I should mention that composite video works great, and I haven't tested svideo or component yet.

According to the specs, the flavor of RGB the monitor takes is: Non-composite (0.7Vp-p nominal), positive polarity, one (1) set (requires external sync), and the connectors are "terminated 75 ohm". This all seems very standard to me, but am I missing something?

Stilton

kendrick

Rest easy. The equipment you got is the kind of thing they hook up to digital gear in television broadcast control rooms. The sync rate is right for RGB output from Playstation, Genesis, Super Nintendo, and Neo Geo gear. The fact that it also accepts component input is a nice bonus too. Take some pictures once you have it running.

-KKC, making trouble on other gaming blogs...

viletim!

Stilton,
You mentioin that your monitor "requires external sync". This might be the cause of the problem. SCART doesn't use TTL sync but instead sends a composite video signal containing sync information.
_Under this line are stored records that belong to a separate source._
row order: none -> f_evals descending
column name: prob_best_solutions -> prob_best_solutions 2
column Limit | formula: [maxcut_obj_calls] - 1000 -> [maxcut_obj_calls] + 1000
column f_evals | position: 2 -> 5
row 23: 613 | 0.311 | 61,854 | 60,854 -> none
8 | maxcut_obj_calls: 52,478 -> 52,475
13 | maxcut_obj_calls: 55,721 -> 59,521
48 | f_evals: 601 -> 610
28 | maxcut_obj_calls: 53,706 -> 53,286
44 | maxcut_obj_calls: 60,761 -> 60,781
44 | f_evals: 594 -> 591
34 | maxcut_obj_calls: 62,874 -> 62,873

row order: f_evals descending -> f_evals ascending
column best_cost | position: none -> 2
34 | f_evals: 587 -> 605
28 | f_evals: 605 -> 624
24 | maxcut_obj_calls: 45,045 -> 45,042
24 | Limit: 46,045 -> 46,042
The display device (usualy a TV) is expected to strip the sync from the composite video signal.

A lot of pro monitors I've seen can sync from the composite video while displaying the RGB video but many won't. If yours is like this then you can build a simple sync stripper circuit using the LM1881 IC and feed you monitor the required TTL sync signal.  

Stilton

Thanks for the info, viletim! I just now hooked up my LM1881 circuit and, well, the screen still rolls and is still dark, BUT the rolling is strictly vertical and not completely spasmodic.

So it looks like I'll need a CXA amp for RGB and composite sync. But I am amazed at how well this simple fix worked!
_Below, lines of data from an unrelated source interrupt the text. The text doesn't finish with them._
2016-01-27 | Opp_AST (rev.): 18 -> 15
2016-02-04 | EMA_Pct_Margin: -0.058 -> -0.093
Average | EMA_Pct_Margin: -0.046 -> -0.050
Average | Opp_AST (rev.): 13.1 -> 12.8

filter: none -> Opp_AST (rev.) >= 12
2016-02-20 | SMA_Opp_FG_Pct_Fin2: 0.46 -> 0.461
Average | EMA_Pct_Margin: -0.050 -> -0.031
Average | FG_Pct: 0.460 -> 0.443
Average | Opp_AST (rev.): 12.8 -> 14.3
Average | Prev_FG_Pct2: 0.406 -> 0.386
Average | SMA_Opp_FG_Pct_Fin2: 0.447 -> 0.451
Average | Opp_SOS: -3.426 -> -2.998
Other weird stuff: I can't seem to get component to work. I'm not splitting composite sync from luma or anything - I'm just using straight up YPbPr from my DVD player.

Also, svideo works great from the same DVD player, but I'm getting unstable images around high contrast areas or sprites from my Japanese FZ-10. Weird!

viletim!

It should just work....no need to amplify anything. There must be a problem somewhere. This sounds a bit like the ground isn't connected. Cheap SCART cables often only connect one or two of the ground pins in the SCART plug. Are you sure you've connected one?